____ Dataset records

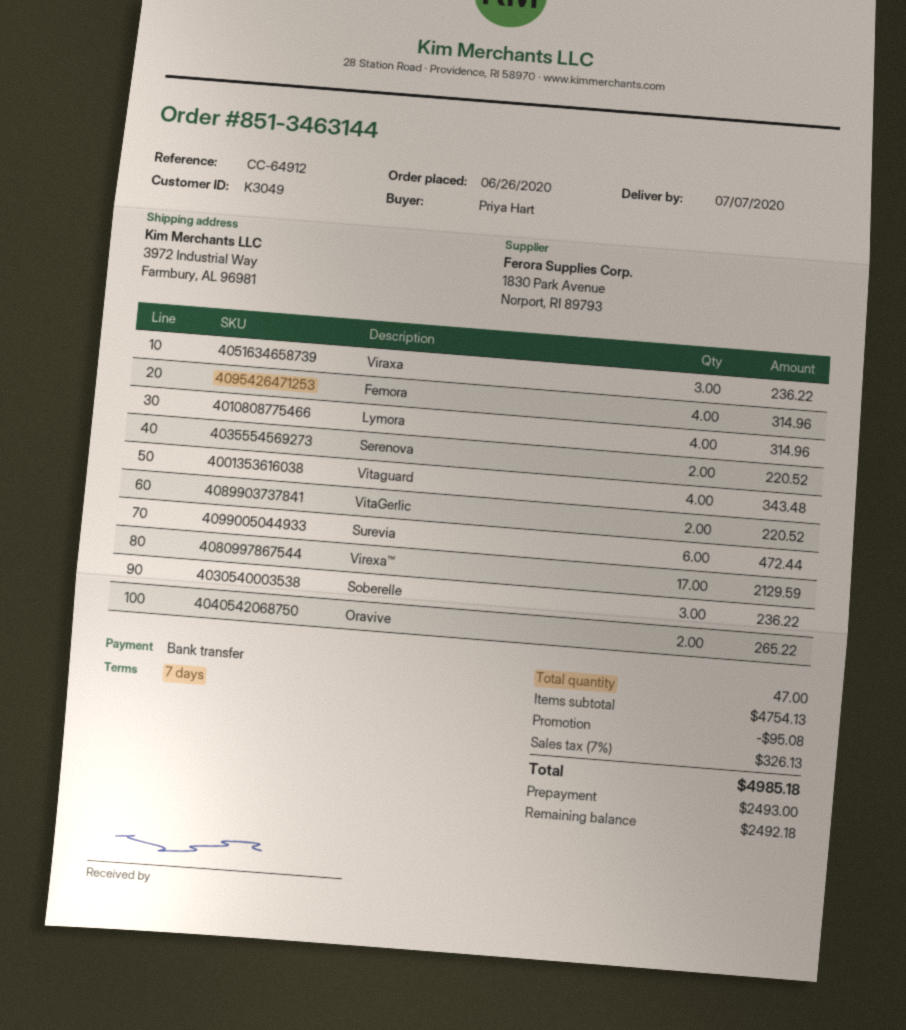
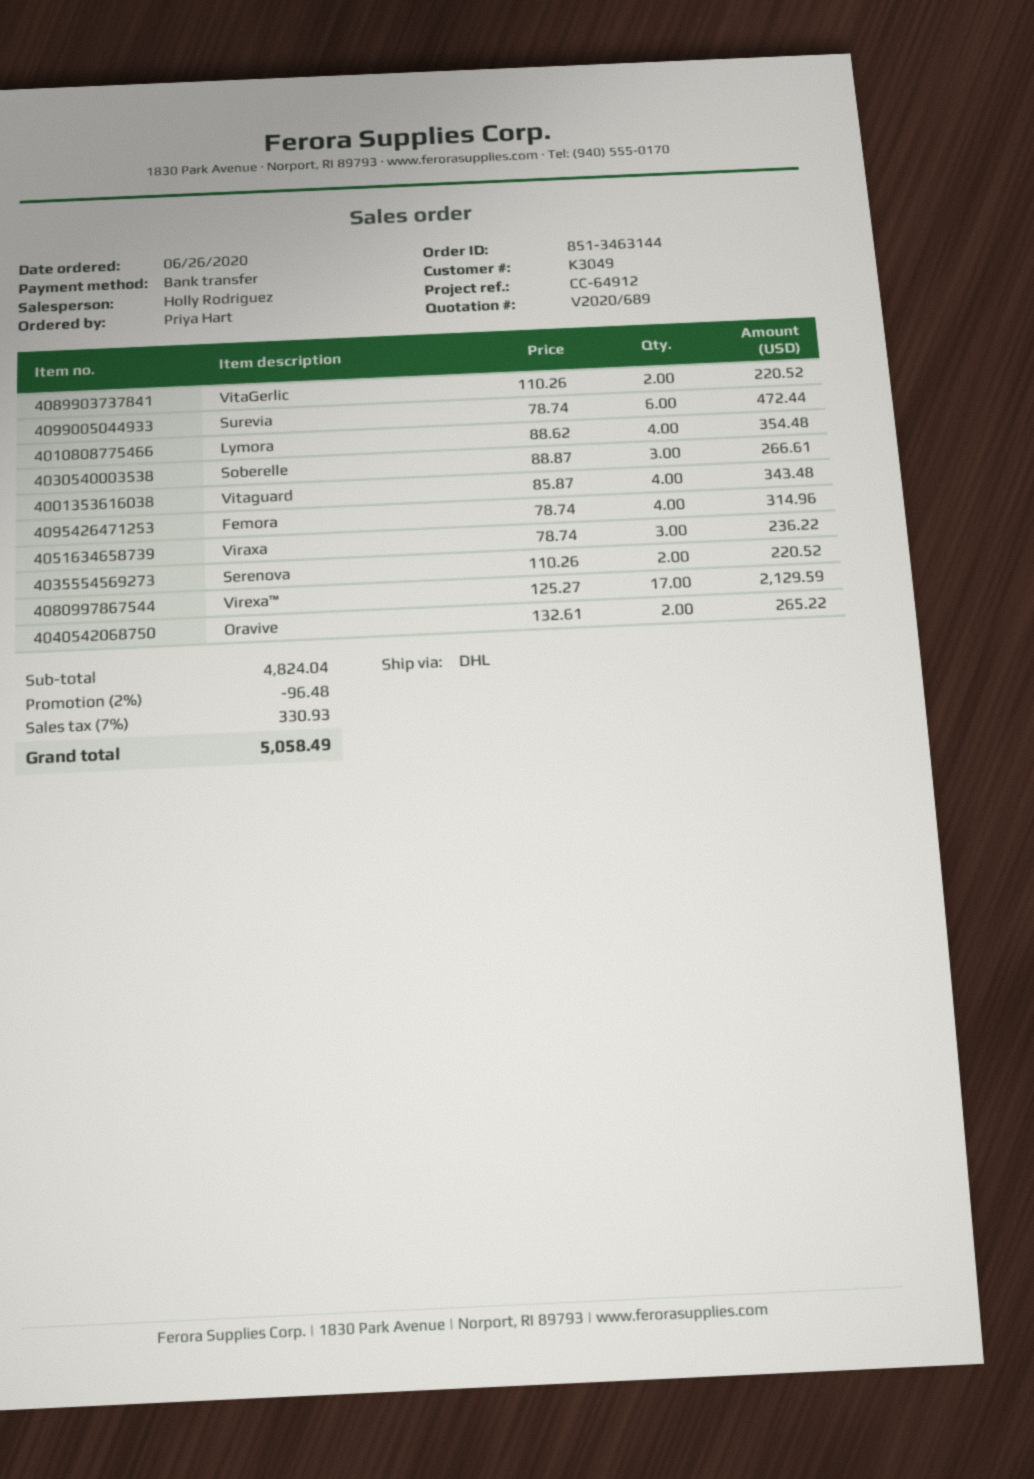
Lymora: 4 for 314.96 -> 4 for 354.48
Soberelle: 3 for 236.22 -> 3 for 266.61
subtotal: 4754.13 -> 4824.04
discount: 95.08 -> 96.48
tax: 7% = 326.13 -> 7% = 330.93
total: 4985.18 -> 5058.49

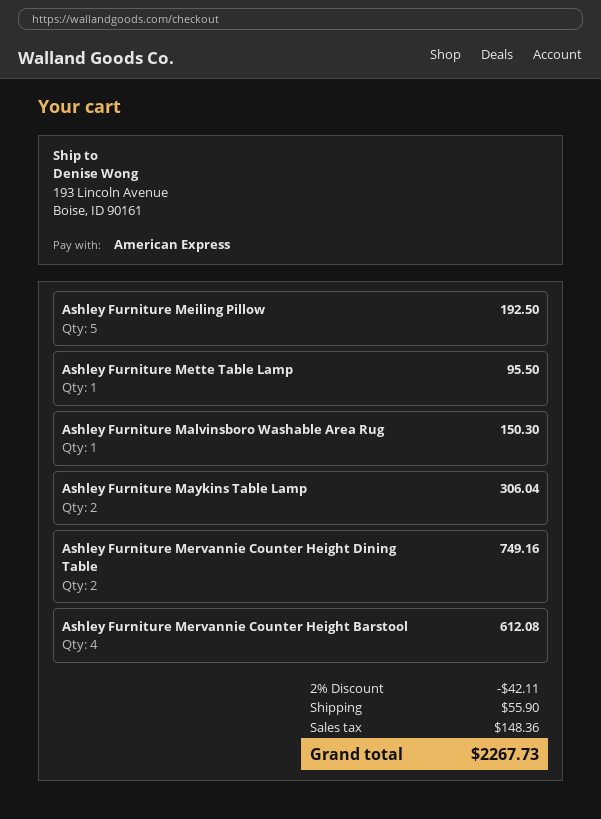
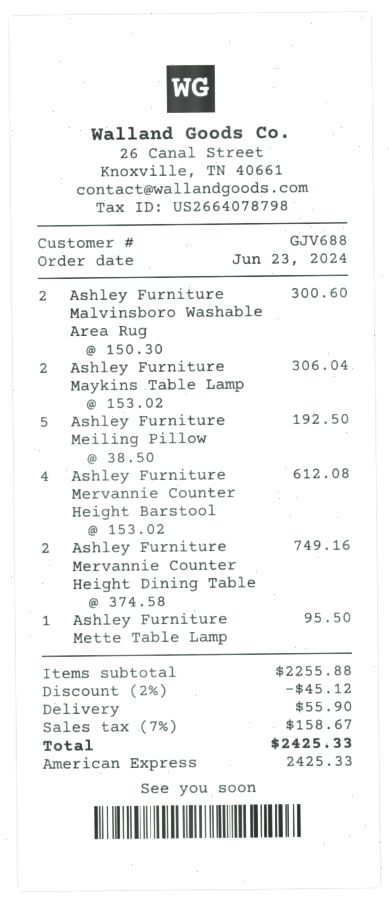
Ashley Furniture Malvinsboro Washable Area Rug: 1 for 150.30 -> 2 for 300.60
discount: 2% = 42.11 -> 2% = 45.12
tax: 148.36 -> 158.67
total: 2267.73 -> 2425.33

________

Work order - Skip every picture and transcribe the data above exactly.

Answer below -
Lymora: 4 for 314.96 -> 4 for 354.48
Soberelle: 3 for 236.22 -> 3 for 266.61
subtotal: 4754.13 -> 4824.04
discount: 95.08 -> 96.48
tax: 7% = 326.13 -> 7% = 330.93
total: 4985.18 -> 5058.49

Ashley Furniture Malvinsboro Washable Area Rug: 1 for 150.30 -> 2 for 300.60
discount: 2% = 42.11 -> 2% = 45.12
tax: 148.36 -> 158.67
total: 2267.73 -> 2425.33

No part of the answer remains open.